En aquel momento necesitaba conservar aquella misma distancia, para lo cual tenía que ignorar el atractivo de Grace. Con esa decisión firmemente arraigada en la mente, se apresuró a soltarle la cadena del medallón.
—Devuélvemelo. ¡Es mío!
—No. Es mío —replicó con expresión ominosa. Sin dejar de mirarla, se puso el medallón, que colgó encima de su otro Ra-Dracus—. Tengo muchas preguntas que hacerte, y espero que las respondas todas. Si me dices una sola mentira, te arrepentirás. ¿Está claro?
La mujer no contestó. Se limitó a soltar un tembloroso suspiro.
—¿Entendido? —insistió.
Esa vez asintió con la cabeza, con los ojos muy abiertos.

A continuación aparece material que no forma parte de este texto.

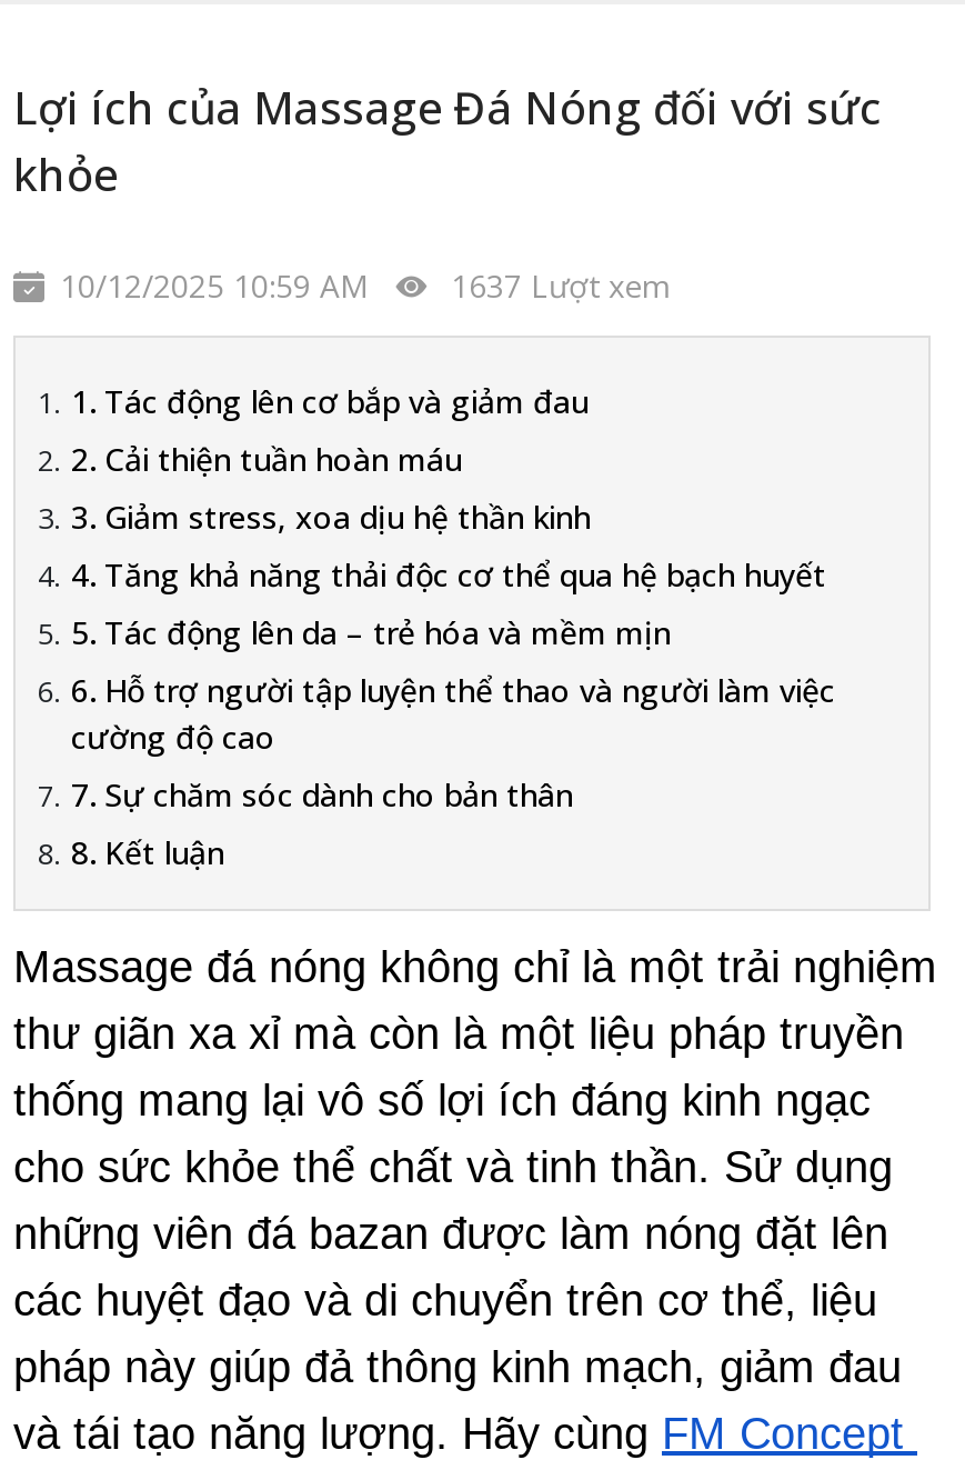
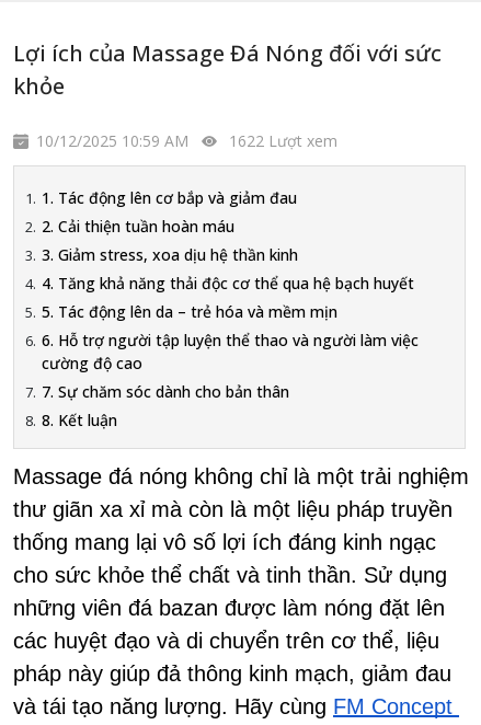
[60,264,671,307] 10/12/2025 10:59 AM 1637 Lượt xem -> [36,130,337,151] 10/12/2025 10:59 AM 1622 Lượt xem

—Entonces empezaremos. Dijiste que tenías que devolverle el medallón a tu hermano. ¿Por qué? ¿Qué piensa hacer con él?
—Yo… no lo sé.
¿Le estaba mintiendo? La expresión angelical de sus rasgos sugería lo contrario. Miró sus labios llenos: eran labios hechos para el placer de un hombre. Se pasó una mano por la cara. Sin que pudiera evitarlo, se había imaginado aquellos labios recorriendo arriba y abajo su falo, con su roja melena derramada sobre sus muslos…
—¿Dónde lo encontró?
—No lo sé.
—¿Cuándo fue a parar a tus manos?
—Hace poco más de una semana.
—¿Sabes lo que es? ¿Conoces su poder?
—No tiene ningún poder —repuso ella, frunciendo el ceño—. No es más que un medallón. Una pieza de bisutería.
Se la quedó mirando fijamente, escrutador.
—Entonces… ¿cómo es que encontraste la niebla?
—No lo sé. Yo estaba caminando por esta maldita jungla. Tenía calor, estaba cansada y hambrienta. Descubrí un manantial, tropecé con la cueva y me arrastré dentro.
—¿Entró alguien en la cueva contigo?
—No.
—¿Estás segura?
—Sí, maldita sea, estoy segura. Estaba completamente sola.
—Si me has mentido…
—Te he dicho la verdad.
¿Lo había hecho? Sinceramente, no lo sabía. Sólo sabía que quería creer en cada una de sus palabras. Estaba demasiado cautivado por su belleza, por su fragancia. Debería matarla allí mismo, pero no podía. Aún no.
«Soy un estúpido», pensó mientras la alzaba en vilo y se la cargaba aun hombro. La mujer empezó a patear inmediatamente y a clavarle las uñas en la espalda.
—¡Bájame, canalla troglodita! —sus gritos resonaban en sus oídos—. He respondido a tus preguntas. Tienes que dejarme marchar…
—Quizá una corta estancia en mi cámara haga que tus respuestas sean más ricas en detalles. Estoy seguro de que puedes hacerlo mejor.
Subió las escaleras de la cueva y entró en el palacio. La mujer continuaba forcejando y dando patadas. Tuvo buen cuidado de evitar a sus hombres mientras la llevaba a su cámara. Una vez dentro, la tumbó sobre la enorme cama y le ató las muñecas y los tobillos a los postes. Verla así, tumbada frente a él, le provocó otra dolorosa punzada de deseo. Se excitó insoportablemente.
Dios, no podía seguir allí con ella, no cuando parecía tan… apetecible. Así que dio media vuelta y desapareció en el pasillo. La puerta se cerró a su espalda.
Más tarde o más temprano, aquella mujer tendría que morir… por su mano.